Problem
From the records below, please return each line that holds the word "arow".

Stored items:
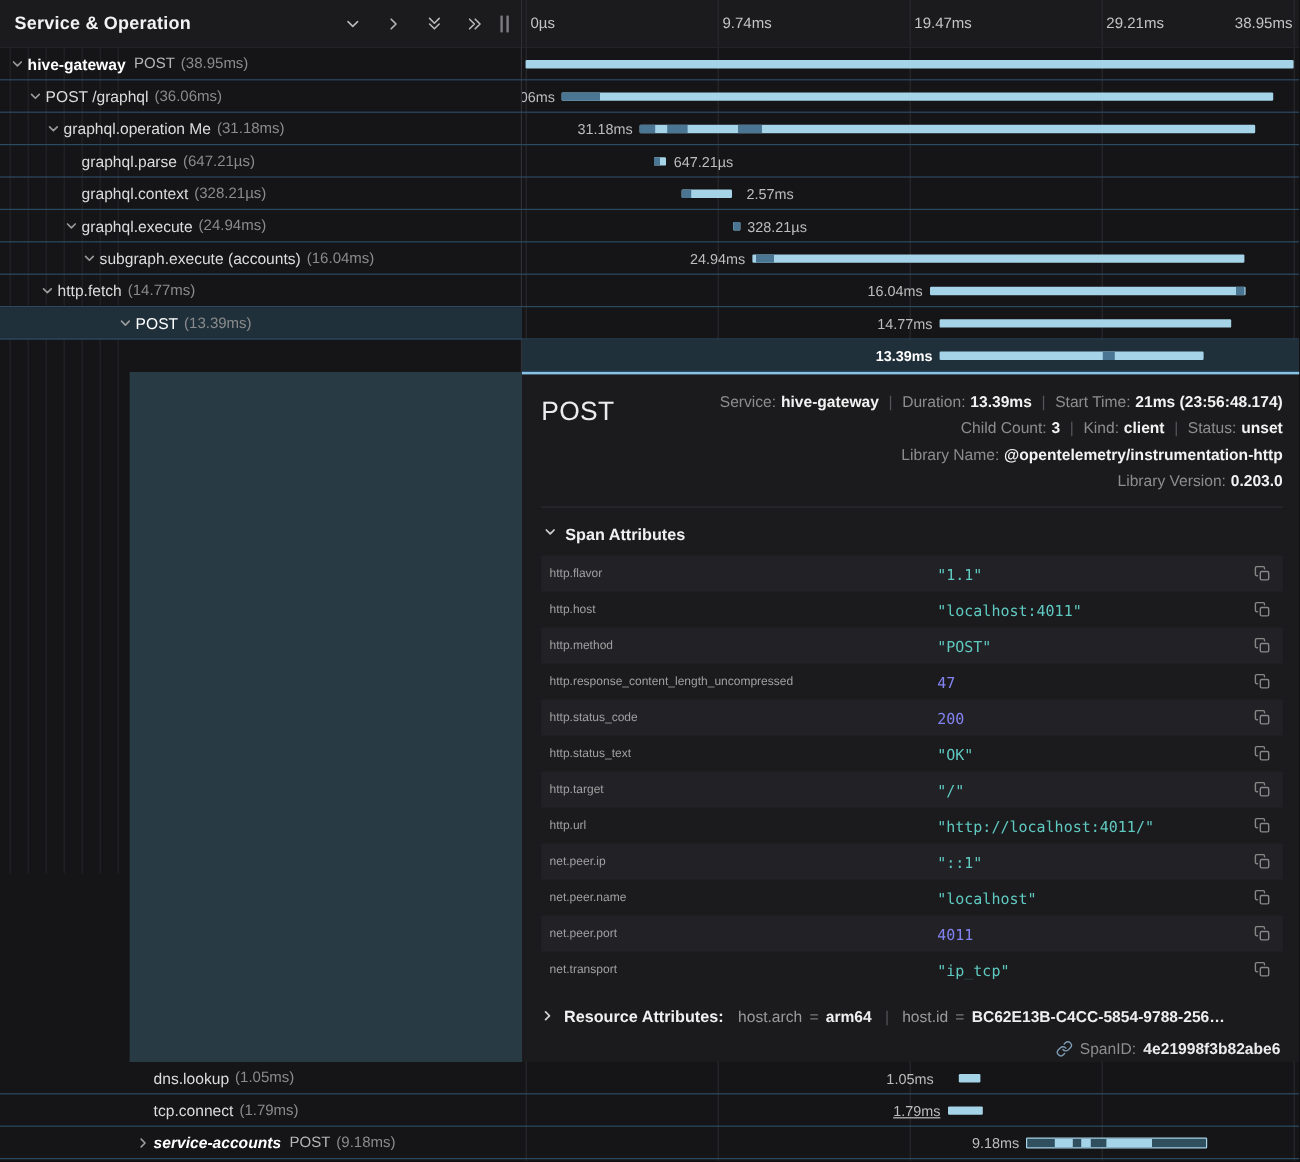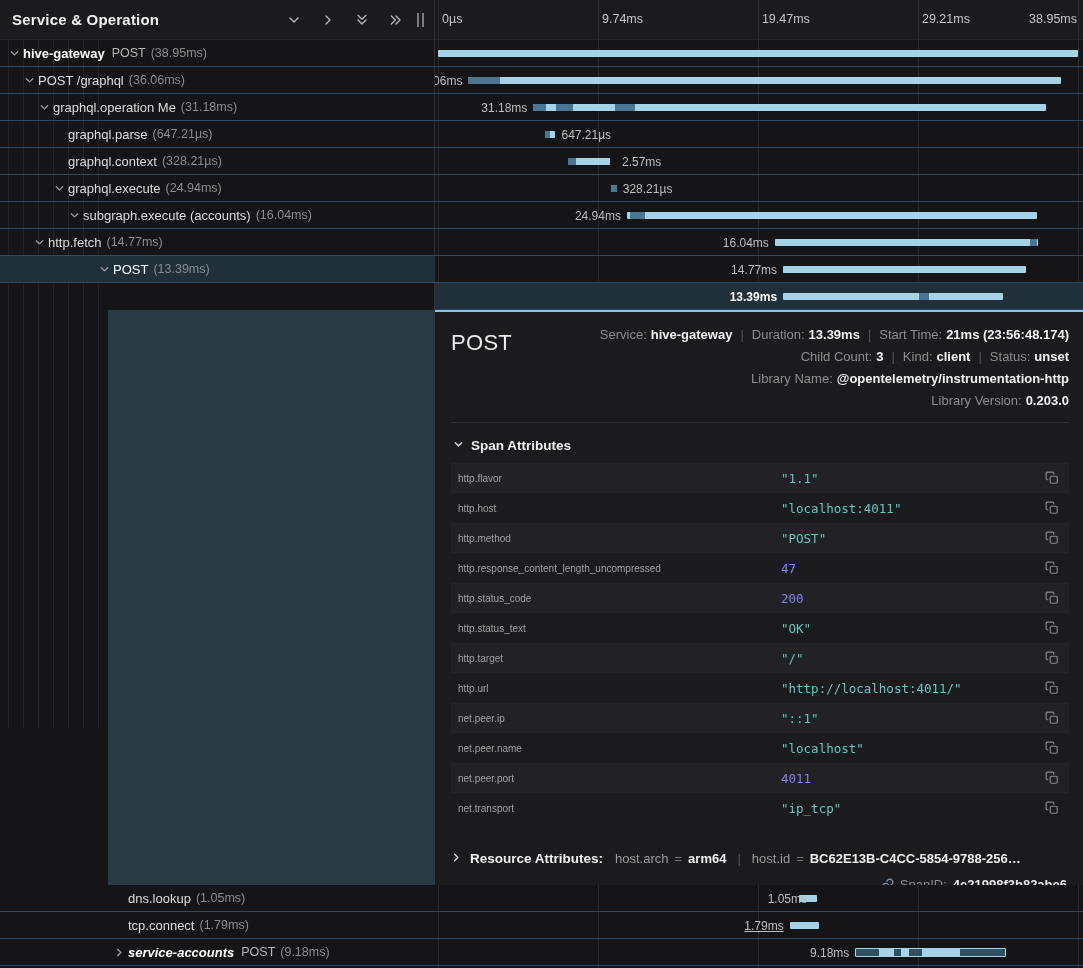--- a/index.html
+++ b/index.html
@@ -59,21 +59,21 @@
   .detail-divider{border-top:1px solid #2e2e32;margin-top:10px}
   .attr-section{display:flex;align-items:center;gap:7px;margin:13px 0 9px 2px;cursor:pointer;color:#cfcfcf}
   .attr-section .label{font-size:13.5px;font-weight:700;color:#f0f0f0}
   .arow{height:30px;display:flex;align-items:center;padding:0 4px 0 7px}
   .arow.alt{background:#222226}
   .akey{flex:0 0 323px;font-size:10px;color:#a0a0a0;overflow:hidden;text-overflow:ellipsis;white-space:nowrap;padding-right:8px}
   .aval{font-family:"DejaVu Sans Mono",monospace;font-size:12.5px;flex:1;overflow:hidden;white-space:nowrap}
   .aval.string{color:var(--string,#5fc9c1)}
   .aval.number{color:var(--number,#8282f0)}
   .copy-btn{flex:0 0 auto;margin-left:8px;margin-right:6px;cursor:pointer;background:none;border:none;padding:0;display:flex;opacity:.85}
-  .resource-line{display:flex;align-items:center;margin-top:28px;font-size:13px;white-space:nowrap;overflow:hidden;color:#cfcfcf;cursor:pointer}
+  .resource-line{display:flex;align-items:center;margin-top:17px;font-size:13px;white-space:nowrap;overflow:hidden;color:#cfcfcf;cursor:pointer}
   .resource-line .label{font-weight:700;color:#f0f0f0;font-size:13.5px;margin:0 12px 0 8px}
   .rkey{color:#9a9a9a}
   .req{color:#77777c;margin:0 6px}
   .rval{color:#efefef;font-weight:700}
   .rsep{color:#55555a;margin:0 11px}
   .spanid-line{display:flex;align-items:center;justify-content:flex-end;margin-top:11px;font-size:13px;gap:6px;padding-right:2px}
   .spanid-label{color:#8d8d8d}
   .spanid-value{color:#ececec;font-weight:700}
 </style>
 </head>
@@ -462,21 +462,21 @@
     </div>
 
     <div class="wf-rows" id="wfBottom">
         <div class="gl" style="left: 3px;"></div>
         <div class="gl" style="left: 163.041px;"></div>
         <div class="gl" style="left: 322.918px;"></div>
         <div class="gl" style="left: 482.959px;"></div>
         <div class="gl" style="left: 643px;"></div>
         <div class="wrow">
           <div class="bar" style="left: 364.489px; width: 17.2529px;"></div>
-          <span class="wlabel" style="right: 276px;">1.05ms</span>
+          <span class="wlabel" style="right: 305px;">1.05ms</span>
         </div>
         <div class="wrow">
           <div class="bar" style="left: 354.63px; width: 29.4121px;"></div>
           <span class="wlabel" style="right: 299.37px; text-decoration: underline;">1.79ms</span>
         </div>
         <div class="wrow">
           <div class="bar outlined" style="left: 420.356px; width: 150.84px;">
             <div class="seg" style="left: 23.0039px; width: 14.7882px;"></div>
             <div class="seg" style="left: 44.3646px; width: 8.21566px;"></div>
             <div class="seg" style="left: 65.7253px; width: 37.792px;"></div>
* * *
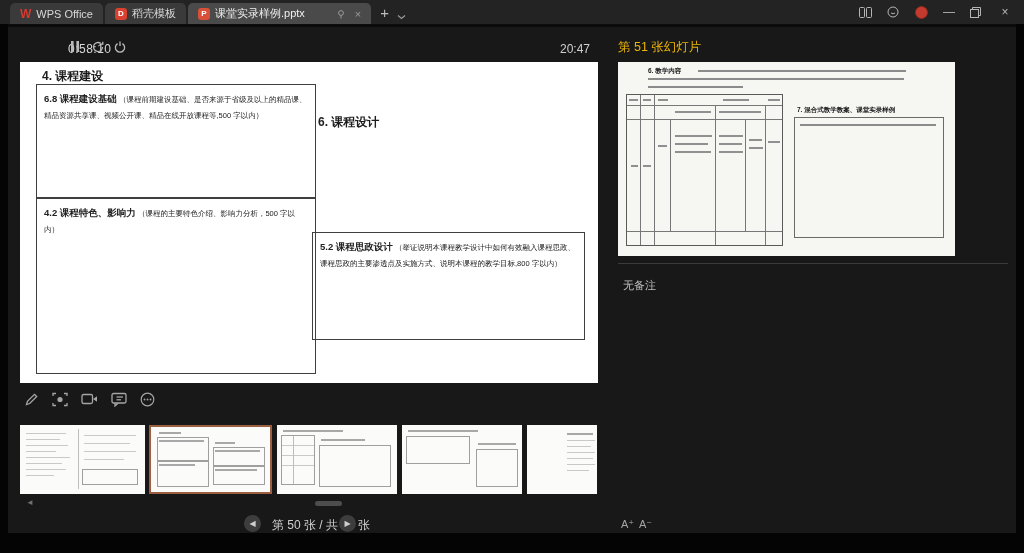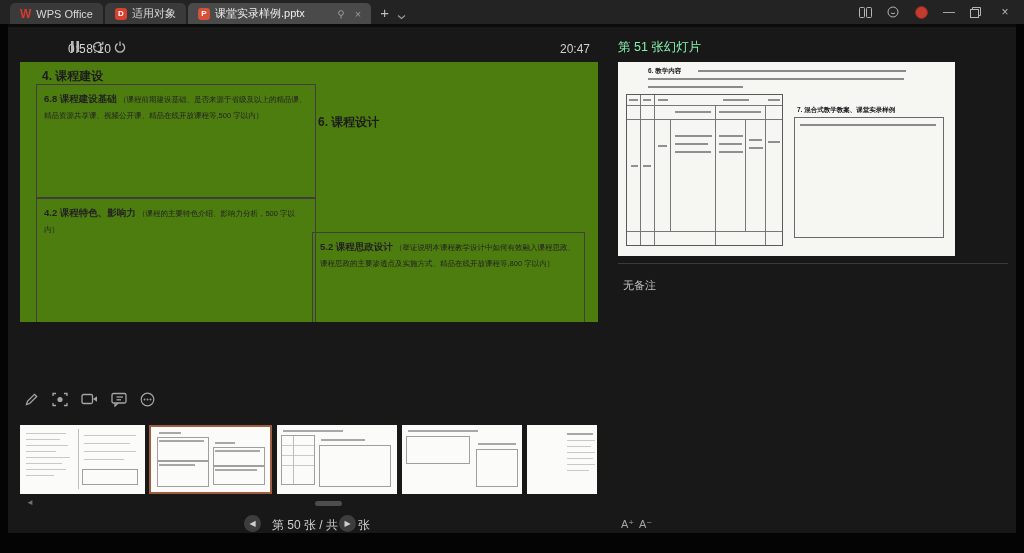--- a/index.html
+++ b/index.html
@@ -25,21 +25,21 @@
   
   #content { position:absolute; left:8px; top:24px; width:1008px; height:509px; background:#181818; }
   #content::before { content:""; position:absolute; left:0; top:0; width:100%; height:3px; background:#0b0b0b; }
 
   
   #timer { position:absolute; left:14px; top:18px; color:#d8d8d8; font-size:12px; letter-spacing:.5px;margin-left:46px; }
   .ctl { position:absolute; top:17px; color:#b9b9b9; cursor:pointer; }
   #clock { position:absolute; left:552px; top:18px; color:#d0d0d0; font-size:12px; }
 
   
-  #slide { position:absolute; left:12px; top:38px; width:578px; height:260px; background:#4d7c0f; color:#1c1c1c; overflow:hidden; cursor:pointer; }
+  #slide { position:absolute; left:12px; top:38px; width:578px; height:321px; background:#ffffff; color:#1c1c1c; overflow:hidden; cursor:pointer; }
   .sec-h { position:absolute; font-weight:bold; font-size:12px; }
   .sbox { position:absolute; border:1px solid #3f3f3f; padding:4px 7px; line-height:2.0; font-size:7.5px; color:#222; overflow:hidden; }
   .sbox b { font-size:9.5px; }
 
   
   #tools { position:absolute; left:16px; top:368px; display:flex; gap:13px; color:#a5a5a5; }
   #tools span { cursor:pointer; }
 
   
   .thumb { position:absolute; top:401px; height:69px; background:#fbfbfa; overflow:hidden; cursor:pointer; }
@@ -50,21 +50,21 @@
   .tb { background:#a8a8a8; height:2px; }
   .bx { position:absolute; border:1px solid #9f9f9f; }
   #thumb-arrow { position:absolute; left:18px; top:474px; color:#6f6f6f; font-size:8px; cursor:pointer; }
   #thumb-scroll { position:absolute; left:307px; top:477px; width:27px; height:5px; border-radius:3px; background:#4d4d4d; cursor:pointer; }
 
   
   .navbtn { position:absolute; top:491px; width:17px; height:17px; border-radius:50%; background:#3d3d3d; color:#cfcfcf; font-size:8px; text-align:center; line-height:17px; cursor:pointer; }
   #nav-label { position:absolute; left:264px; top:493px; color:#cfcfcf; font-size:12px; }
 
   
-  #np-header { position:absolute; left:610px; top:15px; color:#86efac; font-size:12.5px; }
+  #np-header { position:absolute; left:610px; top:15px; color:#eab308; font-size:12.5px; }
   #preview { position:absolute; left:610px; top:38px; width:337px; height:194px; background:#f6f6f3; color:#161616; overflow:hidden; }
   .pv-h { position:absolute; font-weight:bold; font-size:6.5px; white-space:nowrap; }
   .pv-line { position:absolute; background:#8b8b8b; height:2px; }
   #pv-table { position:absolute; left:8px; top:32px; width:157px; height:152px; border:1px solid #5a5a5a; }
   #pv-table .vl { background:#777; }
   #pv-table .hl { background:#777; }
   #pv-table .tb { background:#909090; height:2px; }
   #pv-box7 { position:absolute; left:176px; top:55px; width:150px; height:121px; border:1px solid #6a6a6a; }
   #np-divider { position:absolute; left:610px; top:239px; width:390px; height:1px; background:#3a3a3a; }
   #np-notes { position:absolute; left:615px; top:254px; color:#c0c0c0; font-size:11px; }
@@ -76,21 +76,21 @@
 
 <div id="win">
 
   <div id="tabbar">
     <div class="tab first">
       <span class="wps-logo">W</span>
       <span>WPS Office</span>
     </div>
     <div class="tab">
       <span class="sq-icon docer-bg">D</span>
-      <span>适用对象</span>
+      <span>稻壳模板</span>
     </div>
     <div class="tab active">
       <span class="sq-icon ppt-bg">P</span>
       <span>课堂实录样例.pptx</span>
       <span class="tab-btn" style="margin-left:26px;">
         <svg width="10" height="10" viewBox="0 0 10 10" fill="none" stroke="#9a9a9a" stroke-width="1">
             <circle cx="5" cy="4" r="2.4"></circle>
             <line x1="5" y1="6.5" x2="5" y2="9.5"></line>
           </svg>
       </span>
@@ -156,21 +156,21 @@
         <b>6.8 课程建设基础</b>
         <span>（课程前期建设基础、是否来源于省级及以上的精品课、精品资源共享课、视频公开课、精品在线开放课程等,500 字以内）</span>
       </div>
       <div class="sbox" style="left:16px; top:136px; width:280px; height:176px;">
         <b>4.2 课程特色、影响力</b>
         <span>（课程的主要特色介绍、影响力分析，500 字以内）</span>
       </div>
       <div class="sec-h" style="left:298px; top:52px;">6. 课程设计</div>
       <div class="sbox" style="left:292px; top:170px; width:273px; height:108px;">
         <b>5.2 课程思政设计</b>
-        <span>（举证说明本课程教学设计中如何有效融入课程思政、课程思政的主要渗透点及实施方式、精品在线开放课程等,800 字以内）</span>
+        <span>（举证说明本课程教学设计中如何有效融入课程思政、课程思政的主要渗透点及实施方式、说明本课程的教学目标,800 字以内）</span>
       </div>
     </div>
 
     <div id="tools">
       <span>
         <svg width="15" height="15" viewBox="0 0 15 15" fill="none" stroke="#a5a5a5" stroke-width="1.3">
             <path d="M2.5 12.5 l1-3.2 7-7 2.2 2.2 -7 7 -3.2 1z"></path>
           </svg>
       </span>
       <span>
...
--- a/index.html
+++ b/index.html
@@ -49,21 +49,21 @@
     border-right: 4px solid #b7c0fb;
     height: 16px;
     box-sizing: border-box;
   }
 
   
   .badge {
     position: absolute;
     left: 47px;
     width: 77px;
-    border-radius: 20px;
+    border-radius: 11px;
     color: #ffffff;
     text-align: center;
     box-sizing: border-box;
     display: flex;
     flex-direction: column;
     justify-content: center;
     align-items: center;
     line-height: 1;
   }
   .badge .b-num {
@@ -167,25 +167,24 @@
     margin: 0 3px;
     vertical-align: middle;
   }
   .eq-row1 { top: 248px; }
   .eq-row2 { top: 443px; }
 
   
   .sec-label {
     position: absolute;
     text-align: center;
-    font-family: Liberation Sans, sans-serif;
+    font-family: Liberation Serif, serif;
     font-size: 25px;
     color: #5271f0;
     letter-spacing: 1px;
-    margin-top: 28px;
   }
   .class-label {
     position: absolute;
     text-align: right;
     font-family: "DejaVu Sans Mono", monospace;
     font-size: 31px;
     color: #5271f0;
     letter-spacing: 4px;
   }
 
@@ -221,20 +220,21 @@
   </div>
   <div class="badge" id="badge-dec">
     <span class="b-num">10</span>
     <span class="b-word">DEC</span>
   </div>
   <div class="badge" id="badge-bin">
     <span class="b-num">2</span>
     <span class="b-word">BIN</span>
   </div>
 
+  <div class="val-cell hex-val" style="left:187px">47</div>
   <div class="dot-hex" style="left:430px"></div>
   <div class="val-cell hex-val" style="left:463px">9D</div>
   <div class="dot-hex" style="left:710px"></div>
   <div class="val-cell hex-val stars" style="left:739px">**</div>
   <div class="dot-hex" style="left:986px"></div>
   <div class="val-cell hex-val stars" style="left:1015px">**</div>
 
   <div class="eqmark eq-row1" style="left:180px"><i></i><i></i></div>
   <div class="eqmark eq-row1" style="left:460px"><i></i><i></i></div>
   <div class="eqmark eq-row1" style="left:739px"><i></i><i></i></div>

Response to the exercise
   .arow{height:30px;display:flex;align-items:center;padding:0 4px 0 7px}
   .arow.alt{background:#222226}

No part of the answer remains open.